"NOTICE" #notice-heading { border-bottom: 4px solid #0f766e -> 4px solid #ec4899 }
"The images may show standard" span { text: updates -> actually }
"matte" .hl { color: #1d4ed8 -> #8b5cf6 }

---

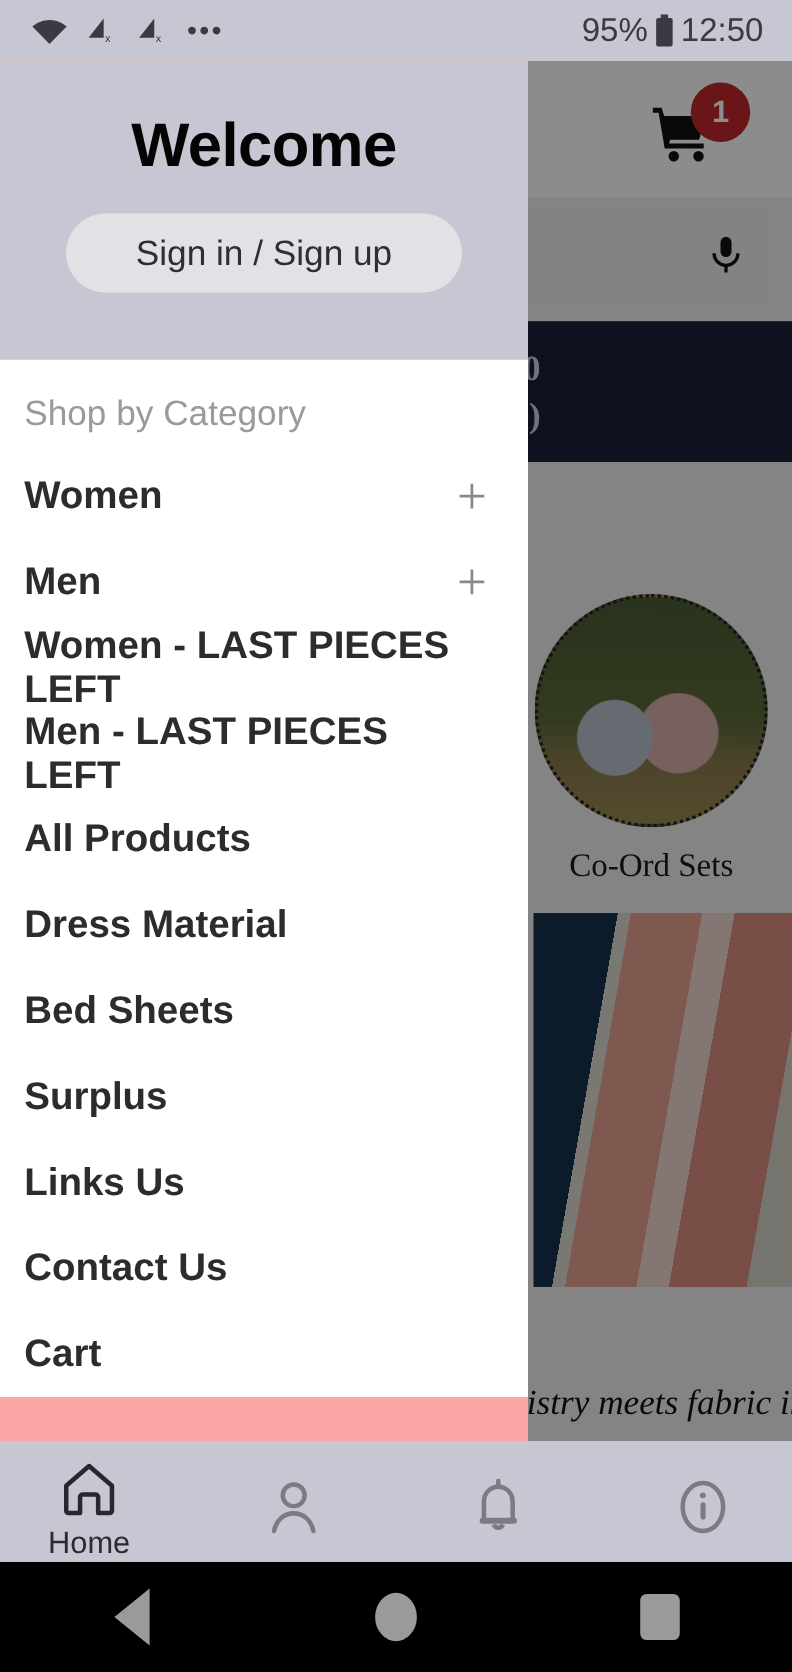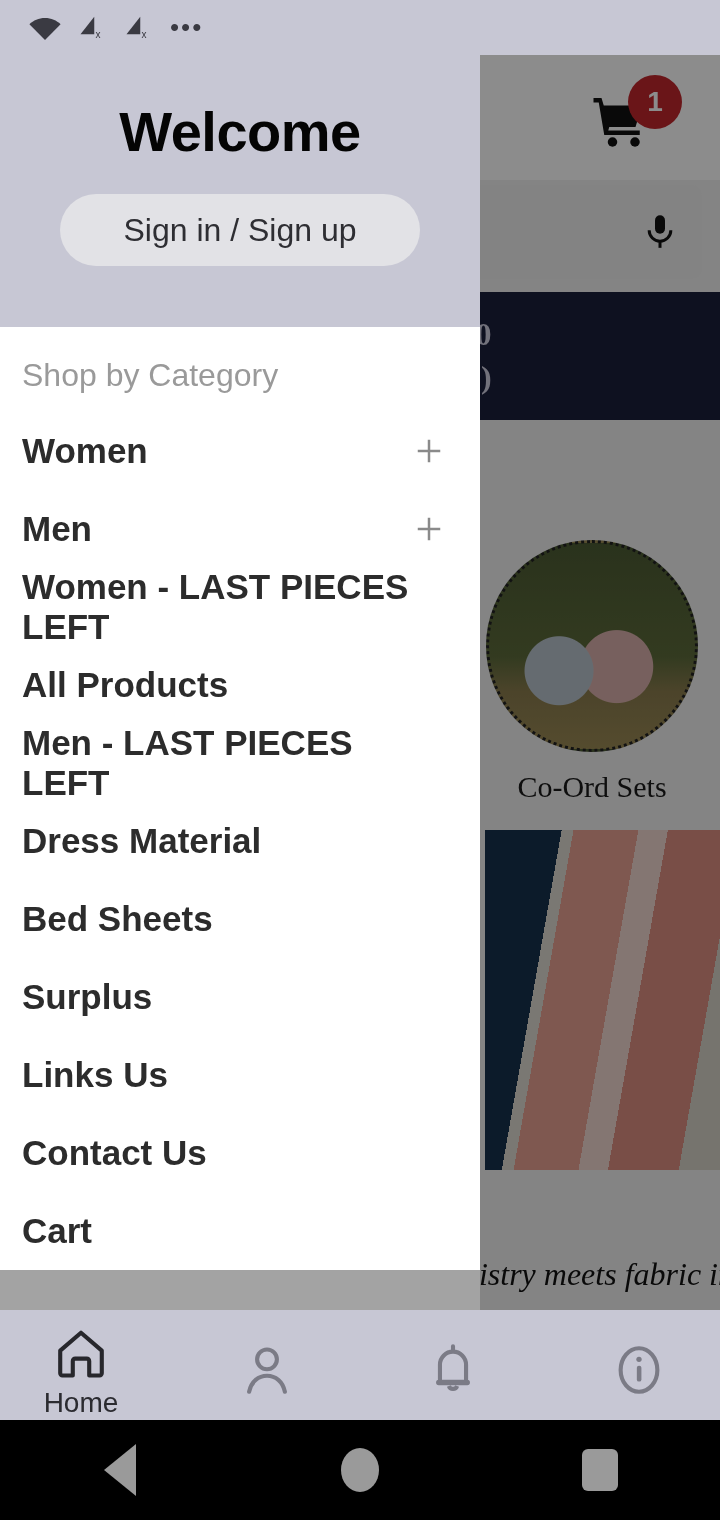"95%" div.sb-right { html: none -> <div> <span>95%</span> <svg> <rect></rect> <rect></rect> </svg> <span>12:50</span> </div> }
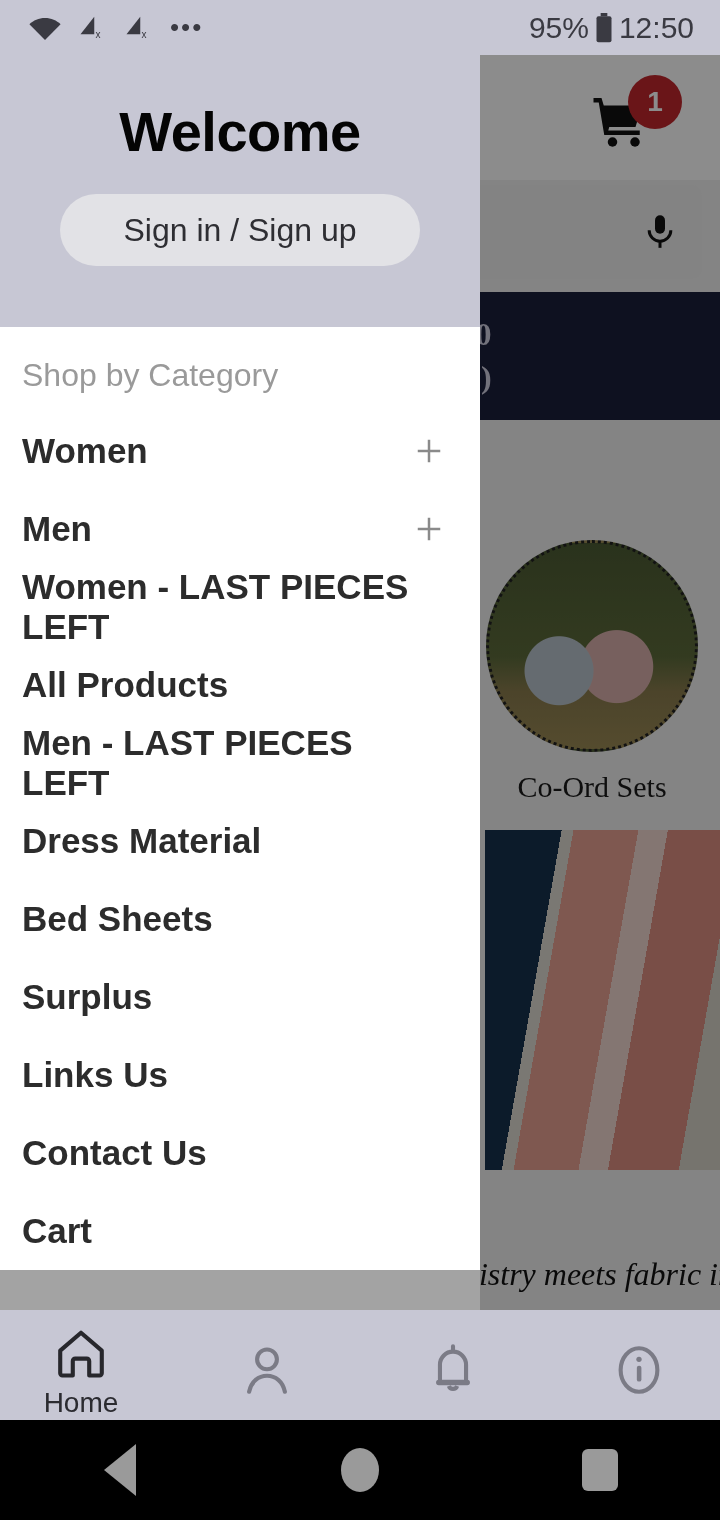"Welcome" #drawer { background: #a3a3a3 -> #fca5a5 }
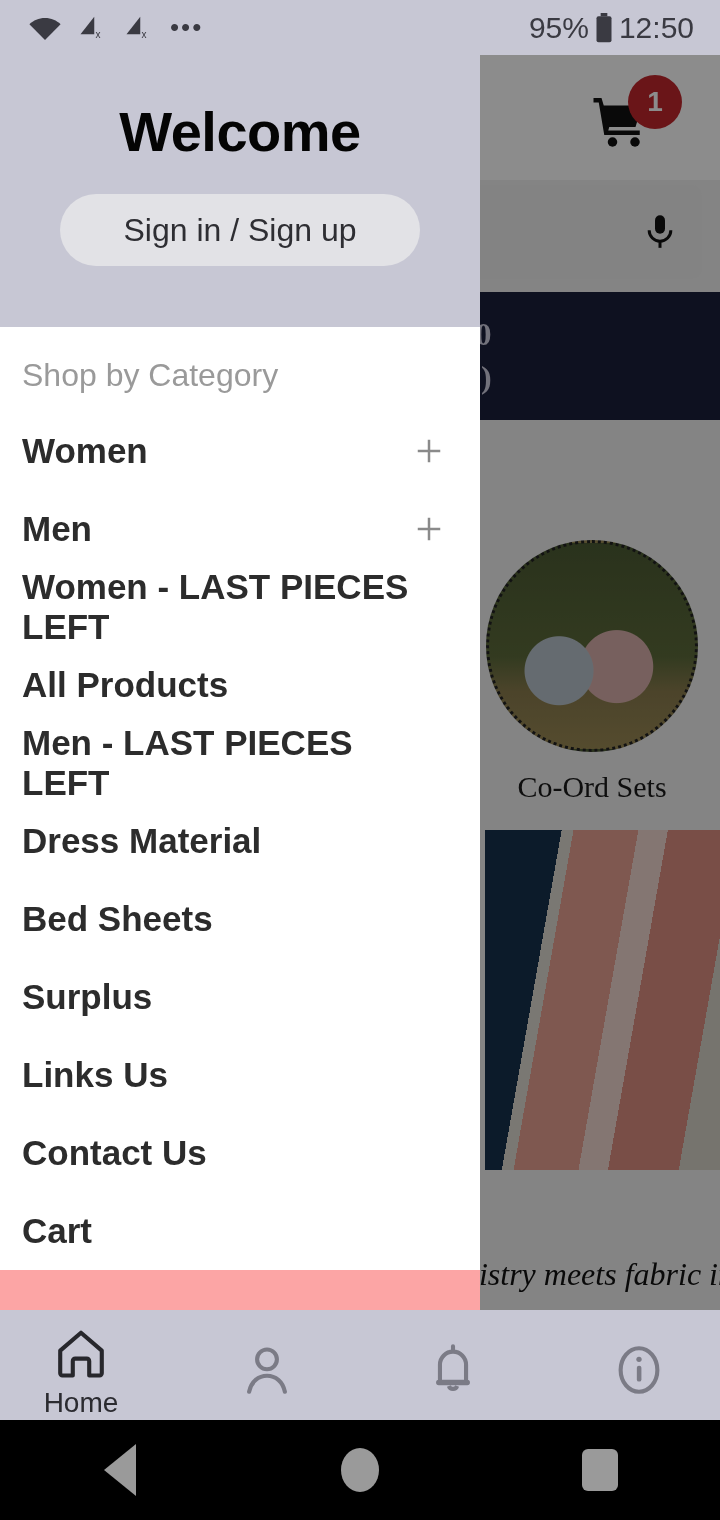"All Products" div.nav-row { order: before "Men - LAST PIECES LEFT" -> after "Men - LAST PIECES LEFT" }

What needs to be done: Of all the entries above, repeat only the lines from the line that has "border-bottom: 4px solid" to the line that has "color: #1d4ed8 ->", both lines included, exactly.

Output of the exercise:
"NOTICE" #notice-heading { border-bottom: 4px solid #0f766e -> 4px solid #ec4899 }
"The images may show standard" span { text: updates -> actually }
"matte" .hl { color: #1d4ed8 -> #8b5cf6 }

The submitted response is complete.